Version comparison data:
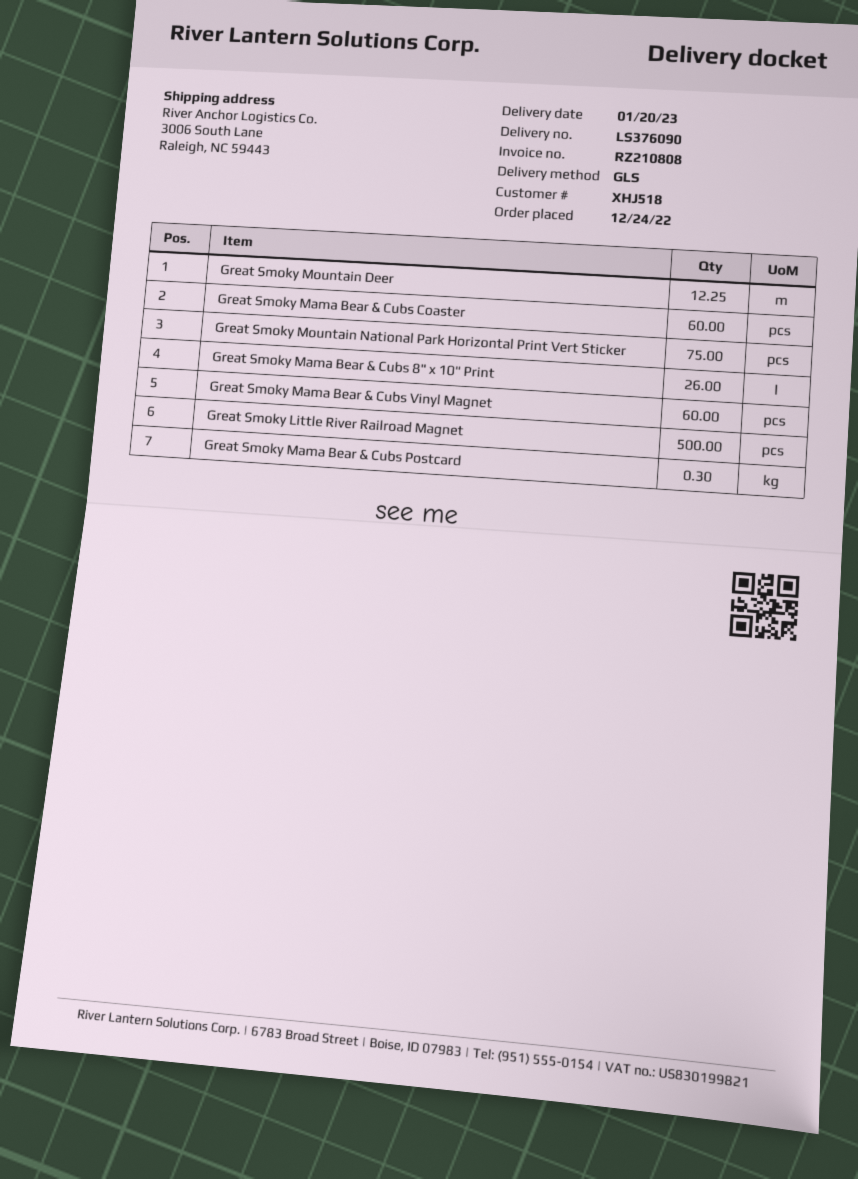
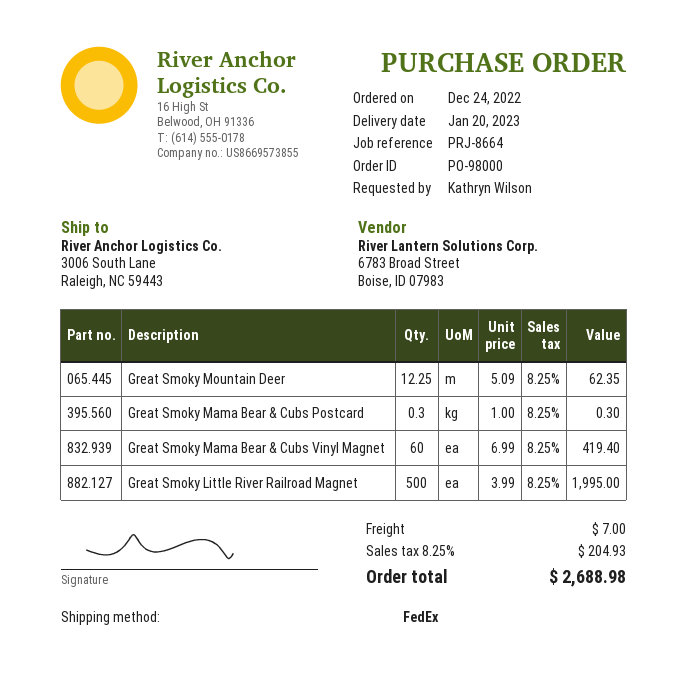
shipping method: GLS -> FedEx
Great Smoky Mama Bear & Cubs Coaster: 60 -> none
Great Smoky Mountain National Park Horizontal Print Vert Sticker: 75 -> none
Great Smoky Mama Bear & Cubs 8" x 10" Print: 26 -> none

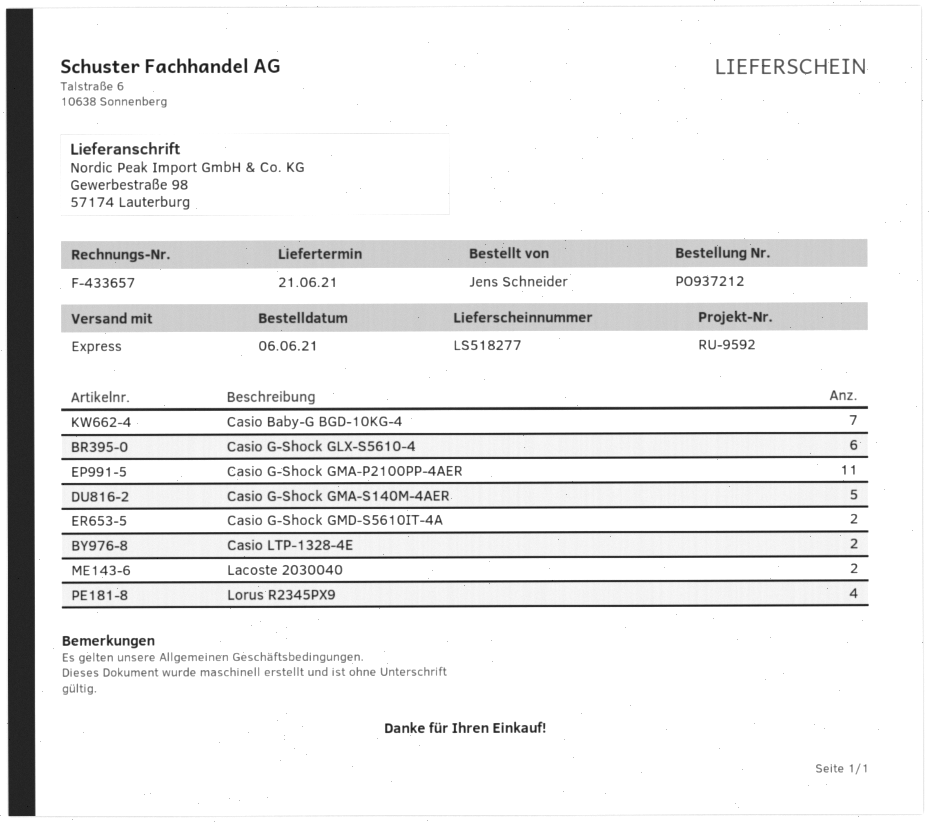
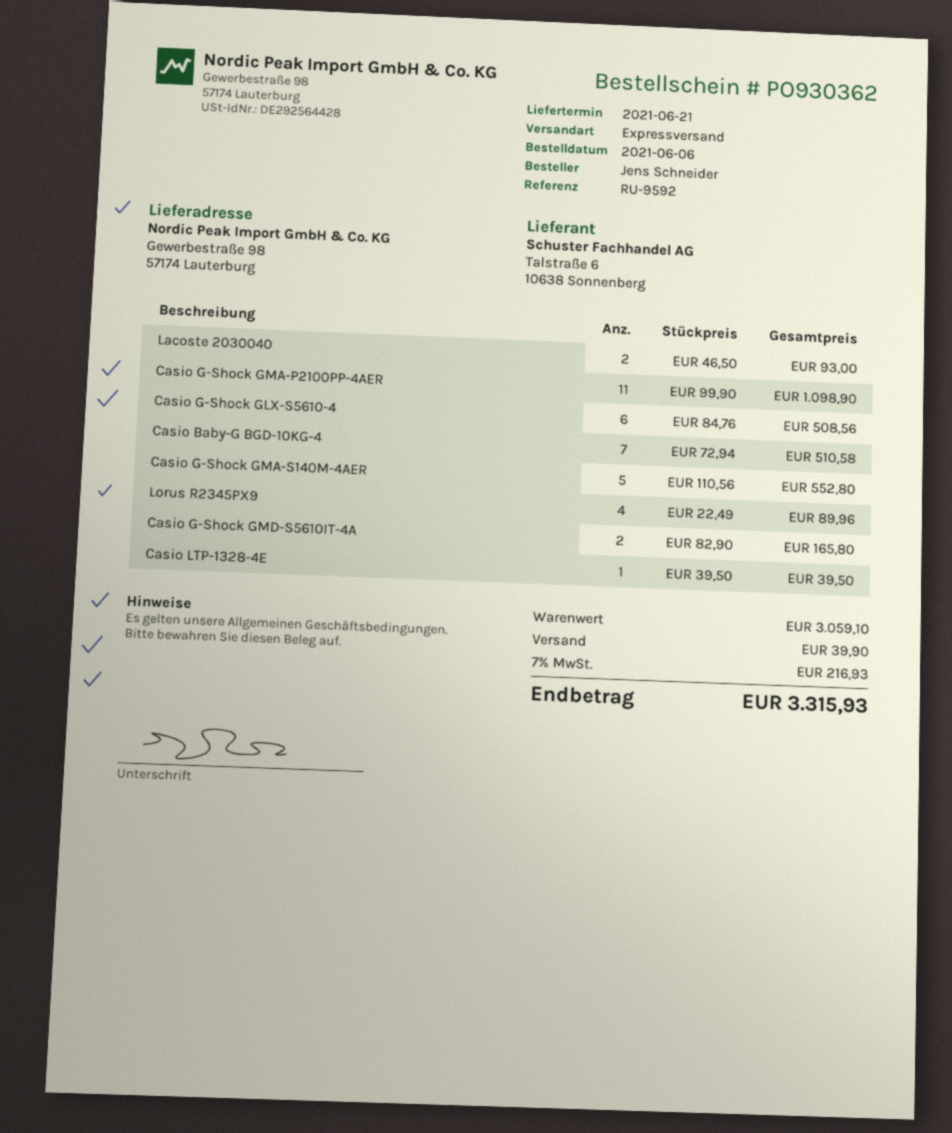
order number: PO937212 -> PO930362
Casio LTP-1328-4E: 2 -> 1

Problem
Without including any picture, print all of the entries above exactly.

Exercise response
shipping method: GLS -> FedEx
Great Smoky Mama Bear & Cubs Coaster: 60 -> none
Great Smoky Mountain National Park Horizontal Print Vert Sticker: 75 -> none
Great Smoky Mama Bear & Cubs 8" x 10" Print: 26 -> none

order number: PO937212 -> PO930362
Casio LTP-1328-4E: 2 -> 1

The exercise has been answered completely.